### PROMPT
Exact copies of all the lines below are wanted, without a single picture.

### EXTRACTED ENTRIES
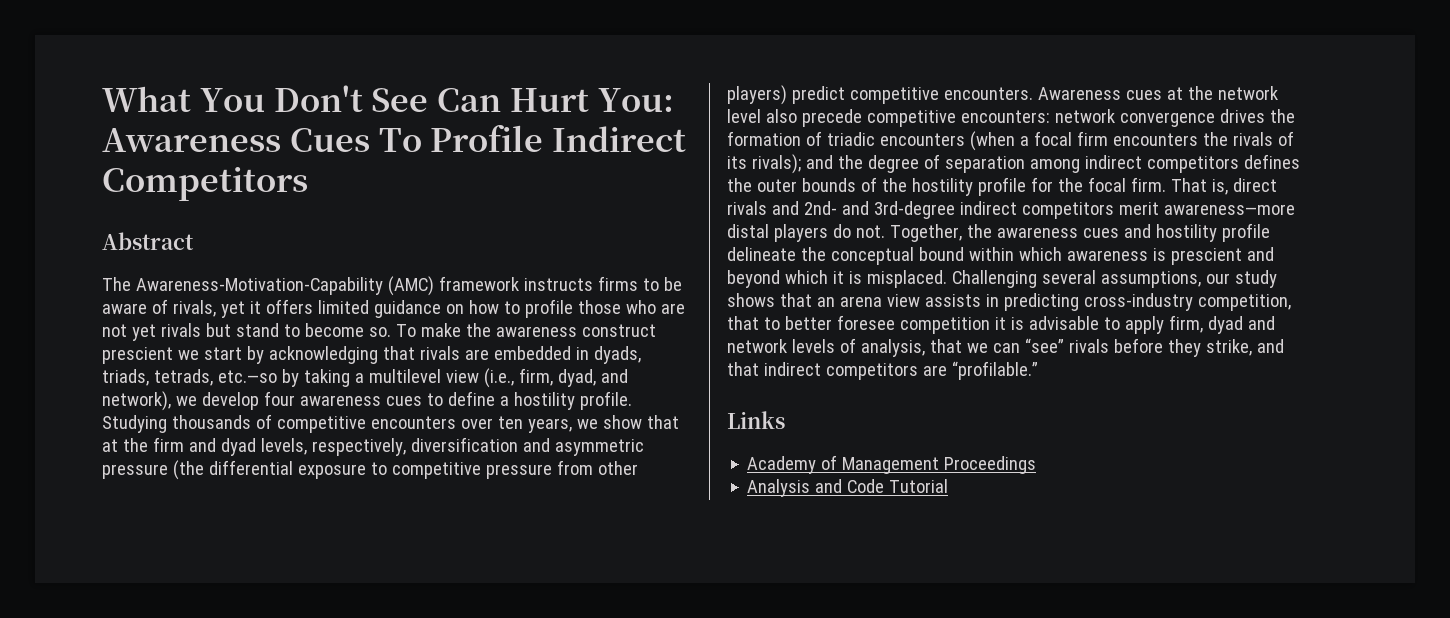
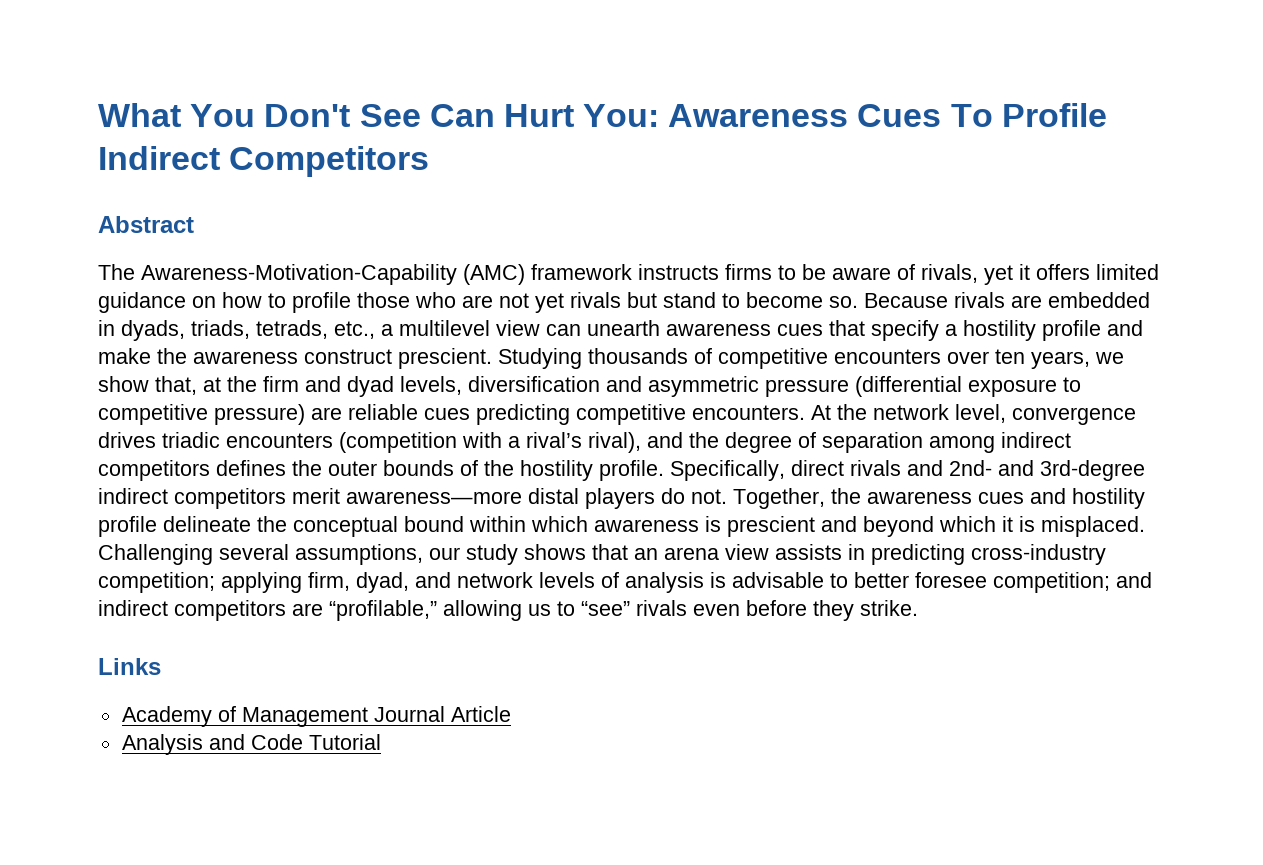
[395,323,656,337] [102,346,415,364] To make the awareness construct prescient we start by acknowledging that -> [864,293,948,308] Because
[217,368,628,388] [102,391,632,411] etc.—so by taking a multilevel view (i.e., firm, dyad, and network), we develop four awareness cues to define a hostility profile. -> [334,320,1143,341] [98,348,492,369] etc., a multilevel view can unearth awareness cues that specify a hostility profile and make the awareness construct prescient.
[646,415,679,429] that -> [155,376,197,395] that,
[311,438,406,456] respectively, -> (462, 385) none
[172,460,293,480] (the differential -> [855,376,962,397] (differential
[485,460,638,479] [727,85,1278,105] [727,109,1295,127] [727,131,1294,151] [727,154,801,174] pressure from other players) predict competitive encounters. Awareness cues at the network level also precede competitive encounters: network convergence drives the formation of triadic encounters (when a focal firm encounters the rivals of its rivals); -> [214,404,1136,425] [98,432,641,453] pressure) are reliable cues predicting competitive encounters. At the network level, convergence drives triadic encounters (competition with a rival’s rival),
[977,177,1228,196] profile for the focal firm. That is, -> [599,460,785,481] profile. Specifically,
[1197,294,1291,311] [727,315,1275,334] [727,338,1284,357] [727,361,1038,380] competition, that to better foresee competition it is advisable to apply firm, dyad and network levels of analysis, that we can “see” rivals before they strike, and that indirect competitors are “profilable.” -> [98,572,1152,593] [98,600,918,621] competition; applying firm, dyad, and network levels of analysis is advisable to better foresee competition; and indirect competitors are “profilable,” allowing us to “see” rivals even before they strike.
[944,456,1037,474] Proceedings -> [373,706,511,722] Journal Article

### ANSWER FOR THIS EXERCISE
[395,323,656,337] [102,346,415,364] To make the awareness construct prescient we start by acknowledging that -> [864,293,948,308] Because
[217,368,628,388] [102,391,632,411] etc.—so by taking a multilevel view (i.e., firm, dyad, and network), we develop four awareness cues to define a hostility profile. -> [334,320,1143,341] [98,348,492,369] etc., a multilevel view can unearth awareness cues that specify a hostility profile and make the awareness construct prescient.
[646,415,679,429] that -> [155,376,197,395] that,
[311,438,406,456] respectively, -> (462, 385) none
[172,460,293,480] (the differential -> [855,376,962,397] (differential
[485,460,638,479] [727,85,1278,105] [727,109,1295,127] [727,131,1294,151] [727,154,801,174] pressure from other players) predict competitive encounters. Awareness cues at the network level also precede competitive encounters: network convergence drives the formation of triadic encounters (when a focal firm encounters the rivals of its rivals); -> [214,404,1136,425] [98,432,641,453] pressure) are reliable cues predicting competitive encounters. At the network level, convergence drives triadic encounters (competition with a rival’s rival),
[977,177,1228,196] profile for the focal firm. That is, -> [599,460,785,481] profile. Specifically,
[1197,294,1291,311] [727,315,1275,334] [727,338,1284,357] [727,361,1038,380] competition, that to better foresee competition it is advisable to apply firm, dyad and network levels of analysis, that we can “see” rivals before they strike, and that indirect competitors are “profilable.” -> [98,572,1152,593] [98,600,918,621] competition; applying firm, dyad, and network levels of analysis is advisable to better foresee competition; and indirect competitors are “profilable,” allowing us to “see” rivals even before they strike.
[944,456,1037,474] Proceedings -> [373,706,511,722] Journal Article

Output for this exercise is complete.